Friday, June 2, 2017

God's Death Rattle



Several days before the orange-utan announced that the United States would leave the Paris Accords, the Great Barrier Reef off Australia was pronounced officially and irreversibly dead.  Another article at the same time described the complete ecological devastation of Borneo whose once rich and vibrant tropical forest, habitat to thousands of species, was now a strip mined, factory farmed garbage dump.  As dismaying as the pictures was the note that the human denizens seemed oblivious to the squalid, fetid, hell they were living in.




The news of Borneo and the Barrier Reef are just the latest funereal tolls of what has been obvious (at least to chipsters) for the past 20 years: the human race is destroying its one and only home.  The Paris Accords do not and will not change anything.  They are but a cynically small palliative designed to keep the environment at something just under an unlivable oven.  To anyone who understands even the rudiments of what   "ecology" means, since the word was first coined in 1866 by Ernst Haeckel, that approach is fundamentally flawed.

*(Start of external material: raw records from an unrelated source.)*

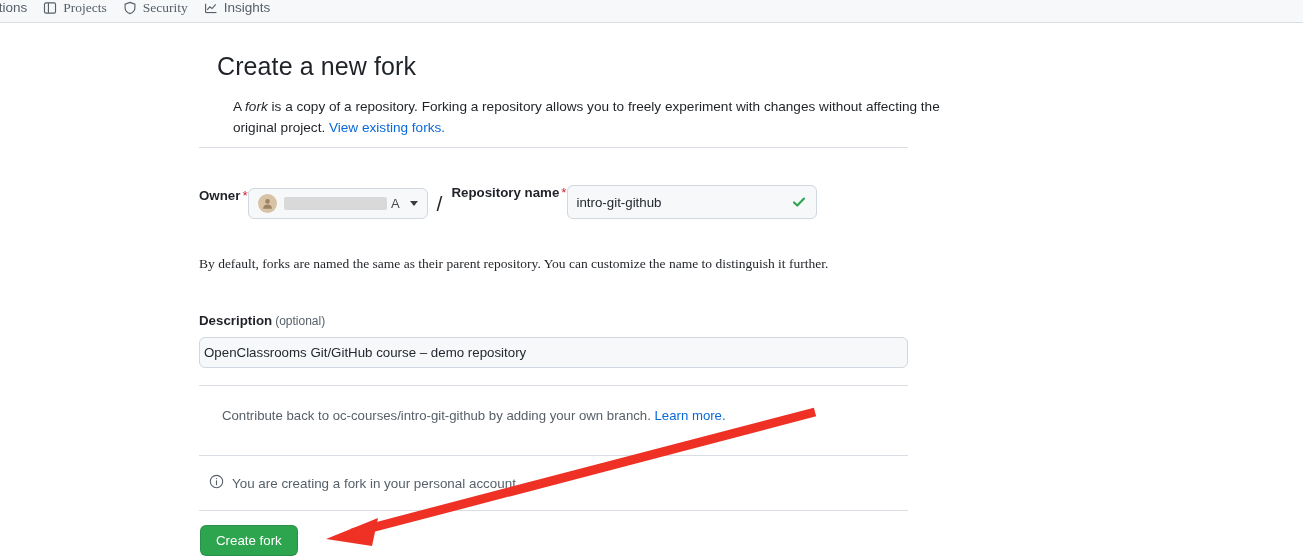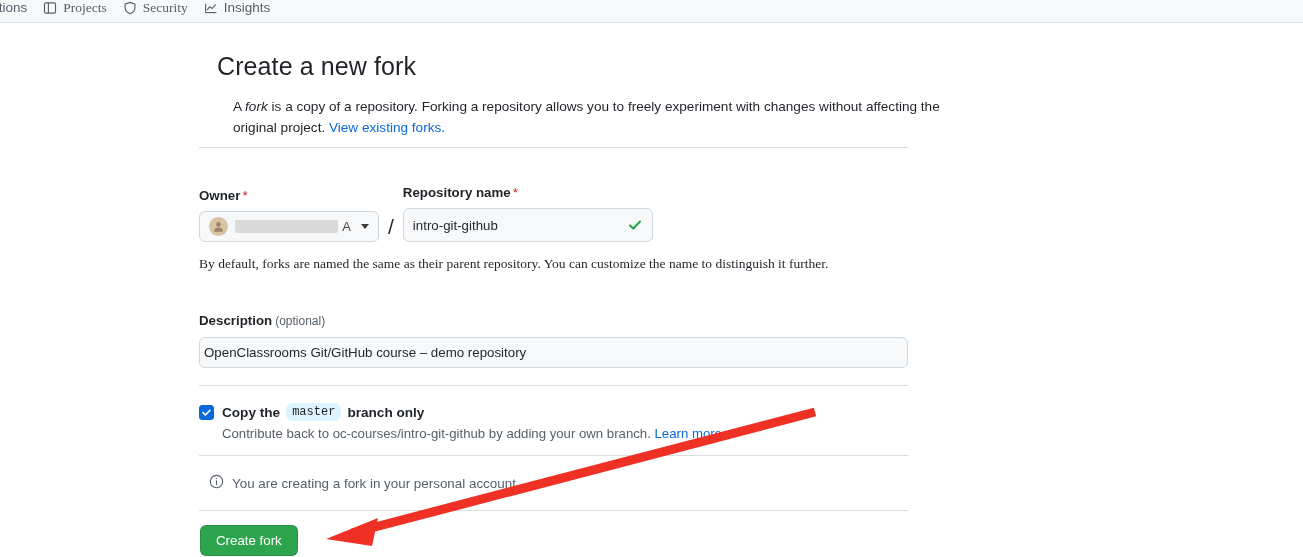--- a/index.html
+++ b/index.html
@@ -96,7 +96,7 @@
     align-items: flex-end;
     gap: 0;
   }
-  .field-group { display: flex; flex-direction: column; }
+  .field-group { display: flex; flex-direction: row; }
   .field-label {
     font-size: 13.3px;
     font-weight: bold;

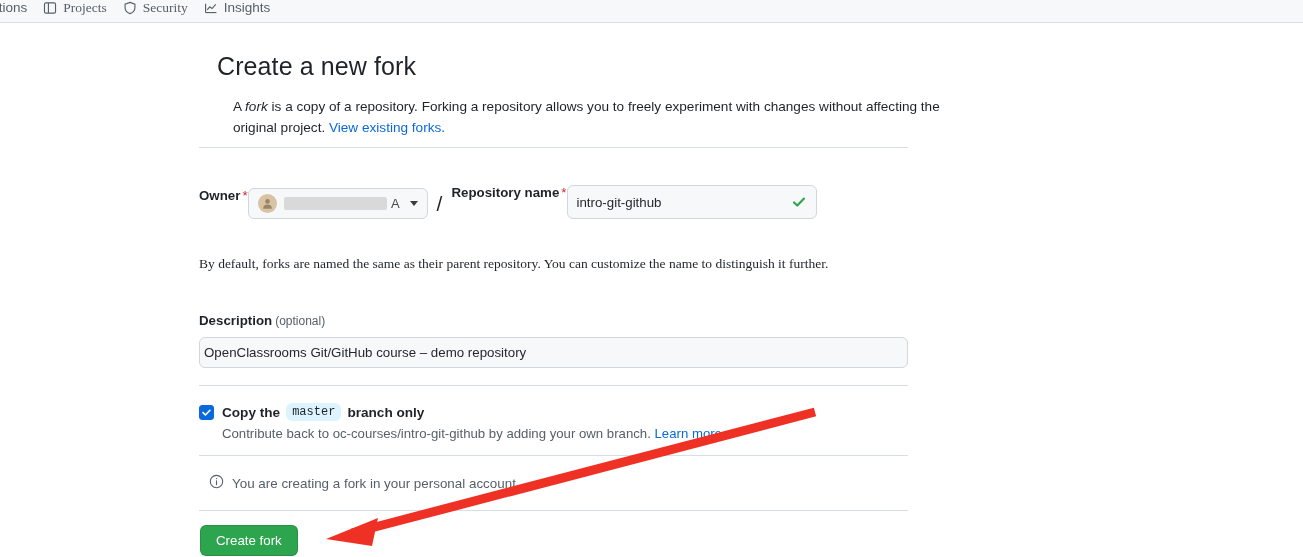--- a/index.html
+++ b/index.html
@@ -370,18 +370,6 @@
 <hr class="divider divider-2">
 
 <div class="cb-block">
-  <div class="cb-row">
-    <span class="cbox">
-      <svg width="11" height="11" viewBox="0 0 16 16" fill="none" stroke="#ffffff" stroke-width="2.4" stroke-linecap="round" stroke-linejoin="round">
-        <path d="M3 8.2 L6.4 11.6 L13 4.8"></path>
-      </svg>
-    </span>
-    <span class="cb-label">
-        <span>Copy the</span>
-        <span class="code-chip">master</span>
-        <span>branch only</span>
-      </span>
-  </div>
   <div class="cb-sub"><span>Contribute back to oc-courses/intro-git-github by adding your own branch.</span> <a href="#" class="link">Learn more.</a></div>
 </div>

But the death of the Great Barrier Reef raises an even more fundamental and theological question:  How can God negate Himself?

How is that possible?

God looked upon HIS Creation and saw that every unfolding part of it was "good".  He separated day from night and saw that it was good.  He parted the waters from the land and saw that they were good.  He created fruits and seeds according to their kinds and say that they were good. He created great creatures of the sea, teeming fish and flocks of birds vaulting across the skies, and blessed them all.  He then created insects and wild animals and saw that they too were good.  He then created mankind in his own image and gave them dominion over His Work.  He did not, however, say that  it was good. 

And so it came to pass that His image, acting with His authority is undoing all of His handiwork.  How is that possible?  Is God a cosmic, childish tantarum?

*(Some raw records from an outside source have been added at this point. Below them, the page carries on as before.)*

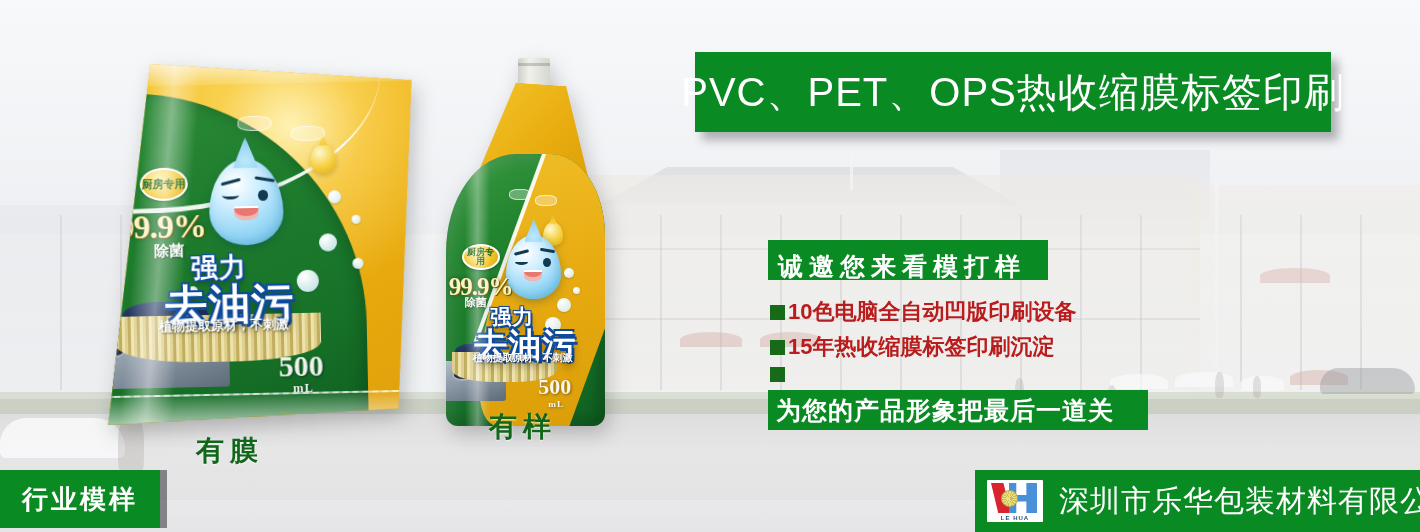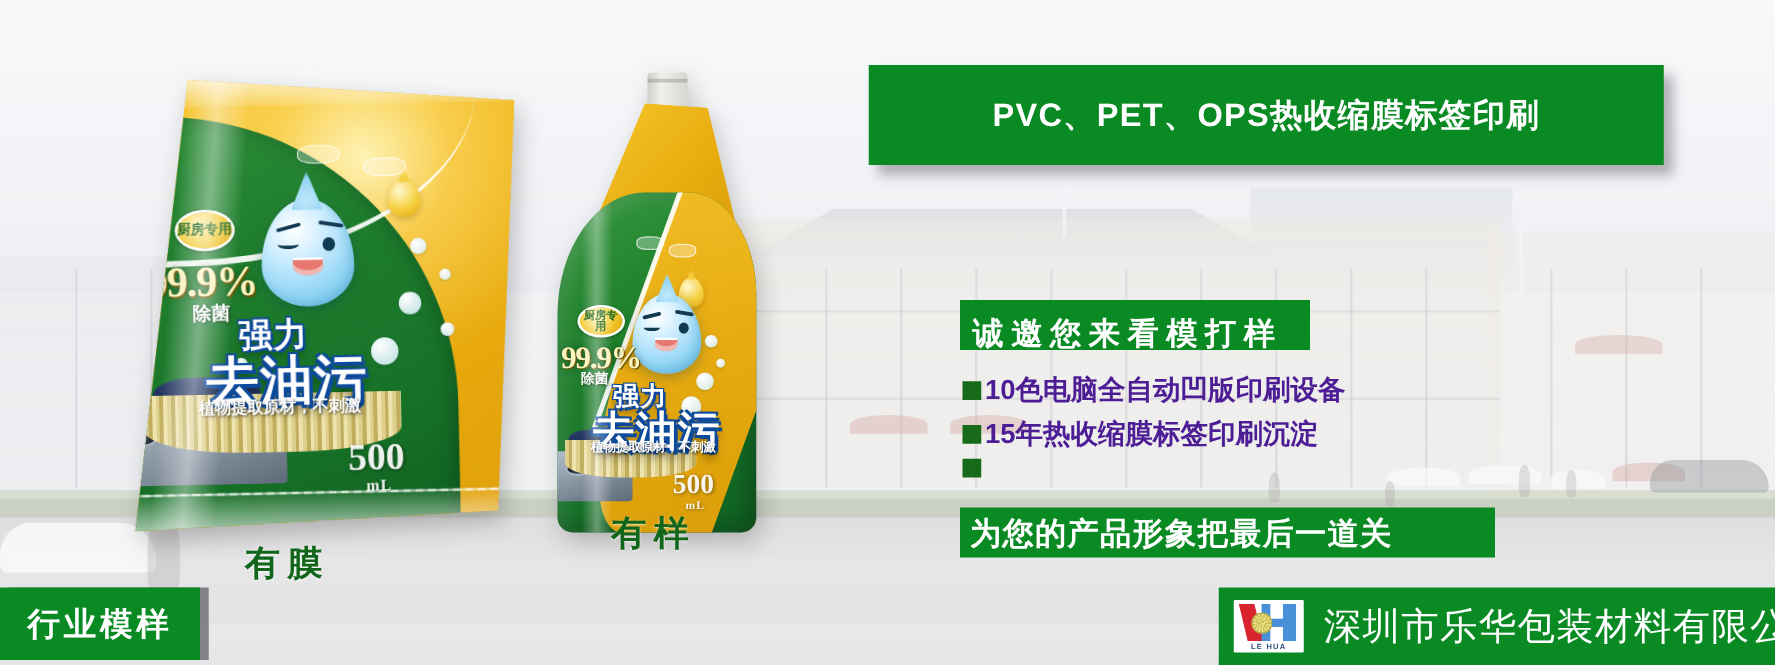--- a/index.html
+++ b/index.html
@@ -300,7 +300,7 @@
     box-shadow:7px 8px 9px rgba(90,92,96,.45);
   }
   #title-text {
-    font-size:26px; font-weight:bold; letter-spacing:1px; white-space:nowrap;
+    font-size:40px; font-weight:normal; letter-spacing:1px; white-space:nowrap;
   }
   #subtitle {
     position:absolute; left:695px; top:158px; width:636px;

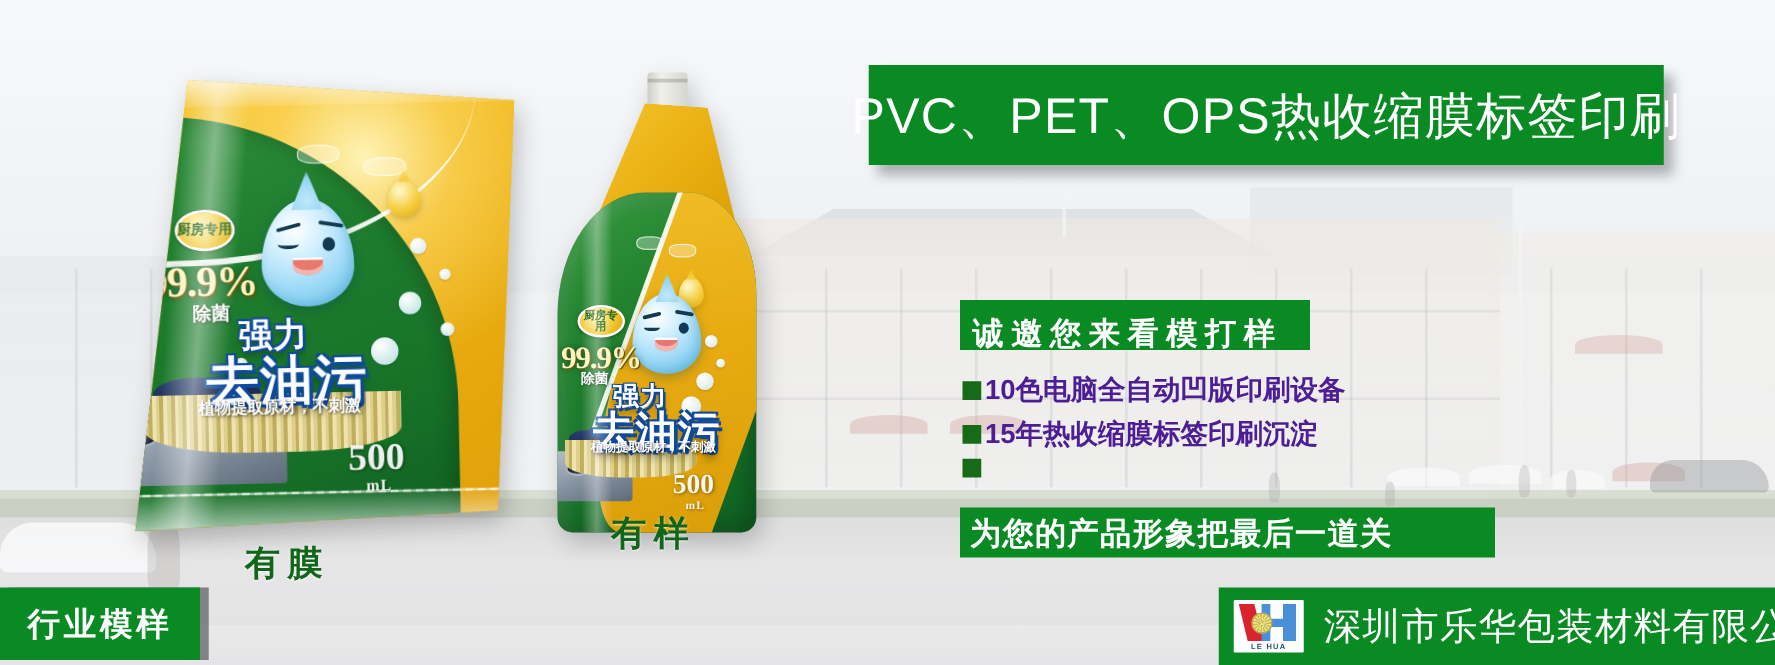--- a/index.html
+++ b/index.html
@@ -318,7 +318,7 @@
     width:15px; height:15px; background:#176b18; flex:none; margin-right:3px;
   }
   .bullet-text {
-    font-size:22px; color:#4c1d95; font-weight:bold; white-space:nowrap;
+    font-size:22px; color:#b91c1c; font-weight:bold; white-space:nowrap;
     letter-spacing:0px;
   }
   #closing-box {

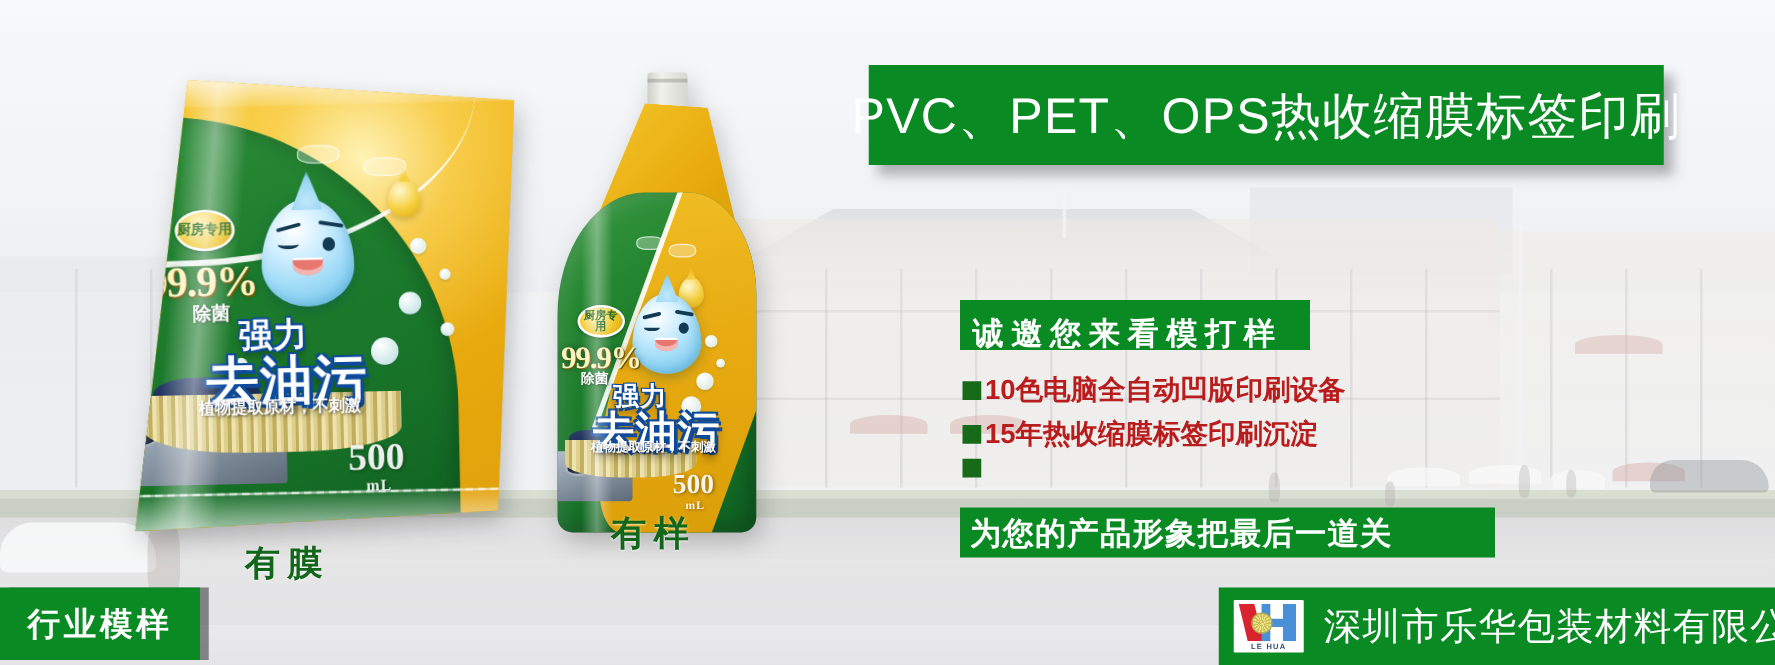--- a/index.html
+++ b/index.html
@@ -322,7 +322,7 @@
     letter-spacing:0px;
   }
   #closing-box {
-    left:768px; top:406px; width:428px; height:40px; justify-content:flex-start;
+    left:768px; top:390px; width:380px; height:40px; justify-content:flex-start;
   }
   #closing-text { font-size:25px; font-weight:bold; letter-spacing:1px; padding-left:8px; }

Now there are those, no doubt, who will contemptuously smile and say "There is no God" and "It is just a foolish tale for children."  But the foolishness, Oh rationalist one, lies in understanding Genesis in the manner of a child.  The account of a demiurge is clearly a metaphor for the more complex truth that what we call God inheres in and vivifies that which we call Creation.  God is not separate from Creation. He is its life-force or "breath" and the question becomes how can he also become its death-rattle.

In the Grundrisse, Marx points out that the "kernel" of capitalism lies in the "primitive hand that picks the fruit."  It is human labour that commodifies and kills; that turns a living tree into a dead plank of wood for use and sale.  But that hand is God's image. 

Does God cancel himself out?   It would seem so.